**Assignment**
Among the entries that follow, the required portion opens with the line containing "Glasblommor färgmix: 8" and closes with the line containing "total: 319.24 -> 293.48". Give that portion again exactly, and nothing else.

**Data records**

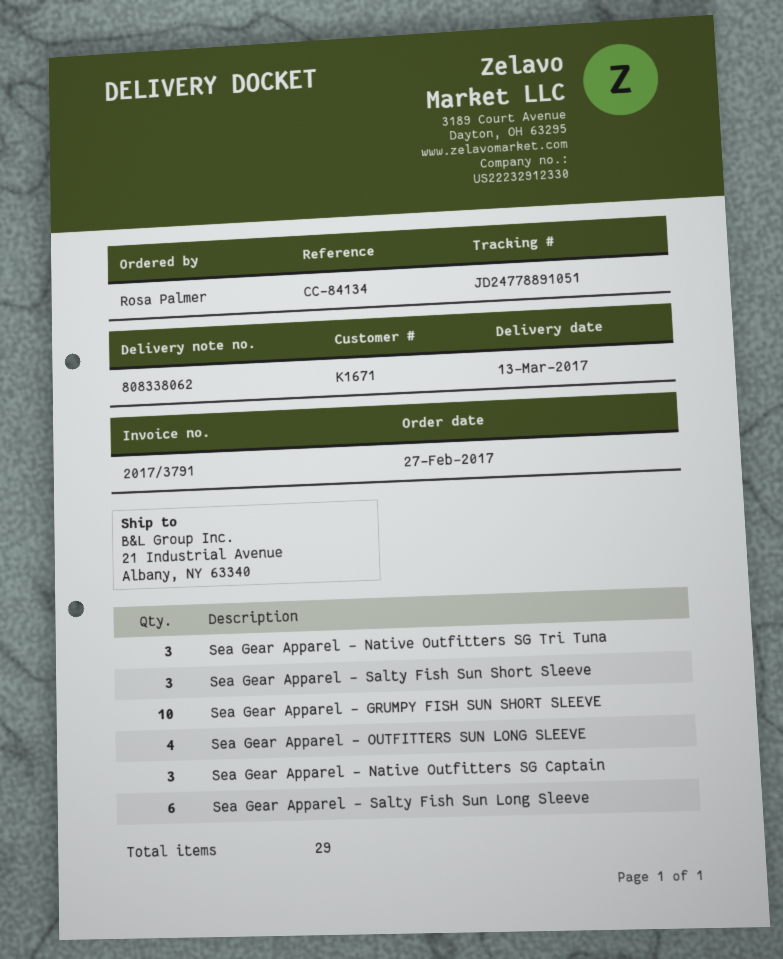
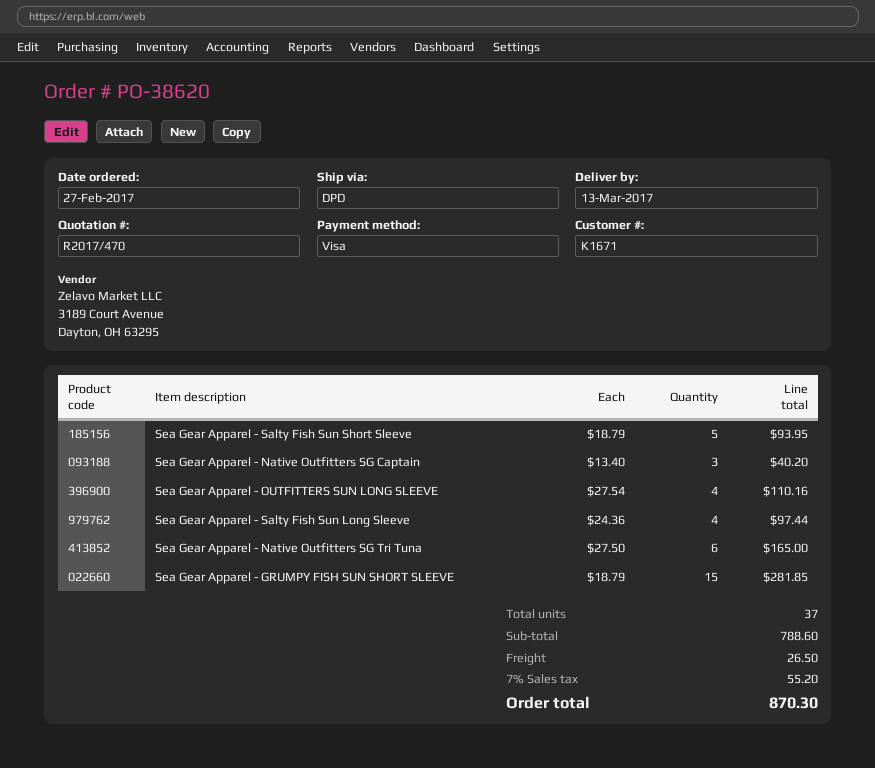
Sea Gear Apparel - Native Outfitters SG Tri Tuna: 3 -> 6
Sea Gear Apparel - Salty Fish Sun Short Sleeve: 3 -> 5
Sea Gear Apparel - GRUMPY FISH SUN SHORT SLEEVE: 10 -> 15
Sea Gear Apparel - Salty Fish Sun Long Sleeve: 6 -> 4
total quantity: 29 -> 37

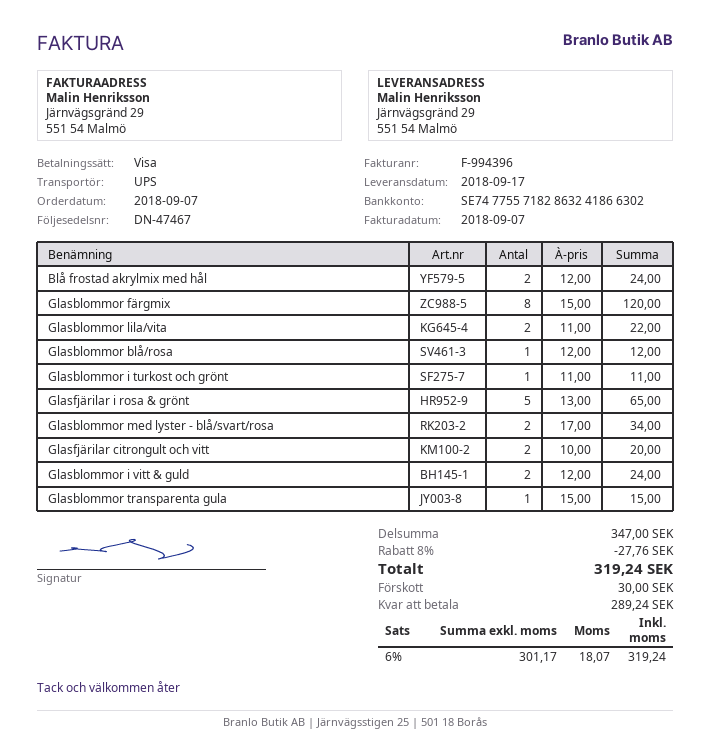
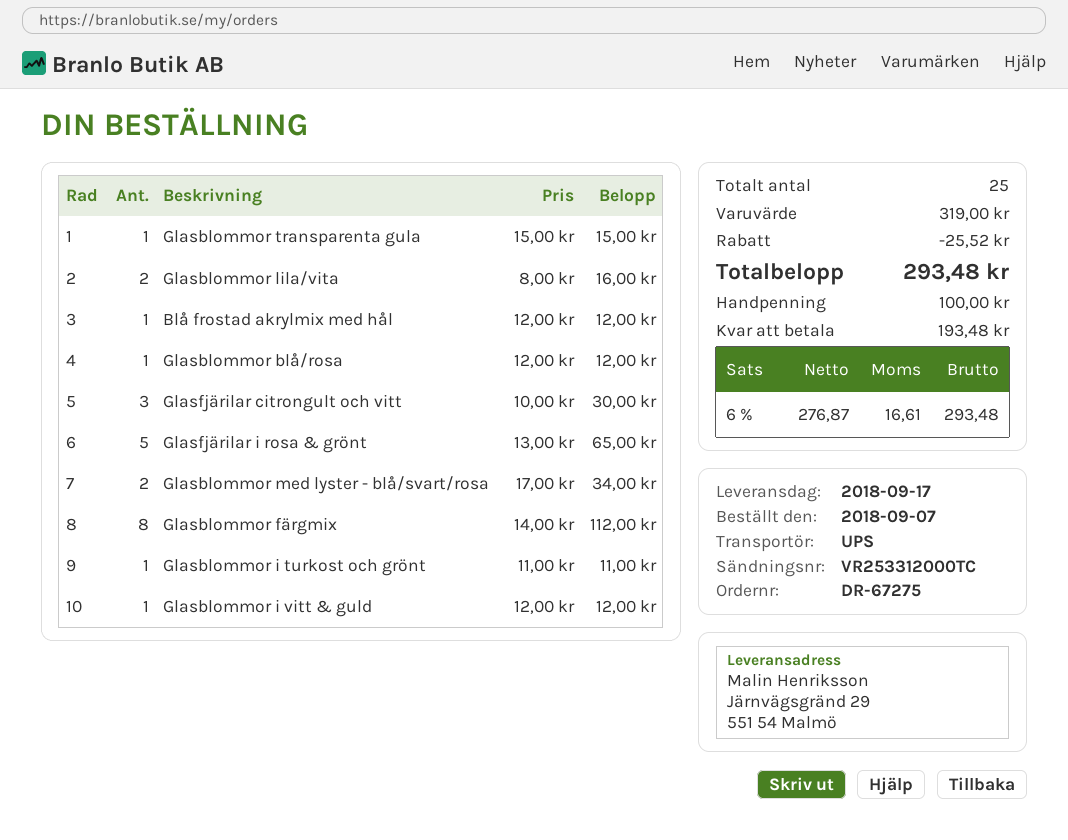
Blå frostad akrylmix med hål: 2 x 12.00 = 24.00 -> 1 x 12.00 = 12.00
Glasblommor färgmix: 8 x 15.00 = 120.00 -> 8 x 14.00 = 112.00
Glasblommor lila/vita: 2 x 11.00 = 22.00 -> 2 x 8.00 = 16.00
Glasfjärilar citrongult och vitt: 2 x 10.00 = 20.00 -> 3 x 10.00 = 30.00
Glasblommor i vitt & guld: 2 x 12.00 = 24.00 -> 1 x 12.00 = 12.00
subtotal: 347.00 -> 319.00
discount: 27.76 -> 25.52
net: 301.17 -> 276.87
tax: 6% = 18.07 -> 6% = 16.61
total: 319.24 -> 293.48
deposit: 30.00 -> 100.00
balance: 289.24 -> 193.48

**Result for this task**
Glasblommor färgmix: 8 x 15.00 = 120.00 -> 8 x 14.00 = 112.00
Glasblommor lila/vita: 2 x 11.00 = 22.00 -> 2 x 8.00 = 16.00
Glasfjärilar citrongult och vitt: 2 x 10.00 = 20.00 -> 3 x 10.00 = 30.00
Glasblommor i vitt & guld: 2 x 12.00 = 24.00 -> 1 x 12.00 = 12.00
subtotal: 347.00 -> 319.00
discount: 27.76 -> 25.52
net: 301.17 -> 276.87
tax: 6% = 18.07 -> 6% = 16.61
total: 319.24 -> 293.48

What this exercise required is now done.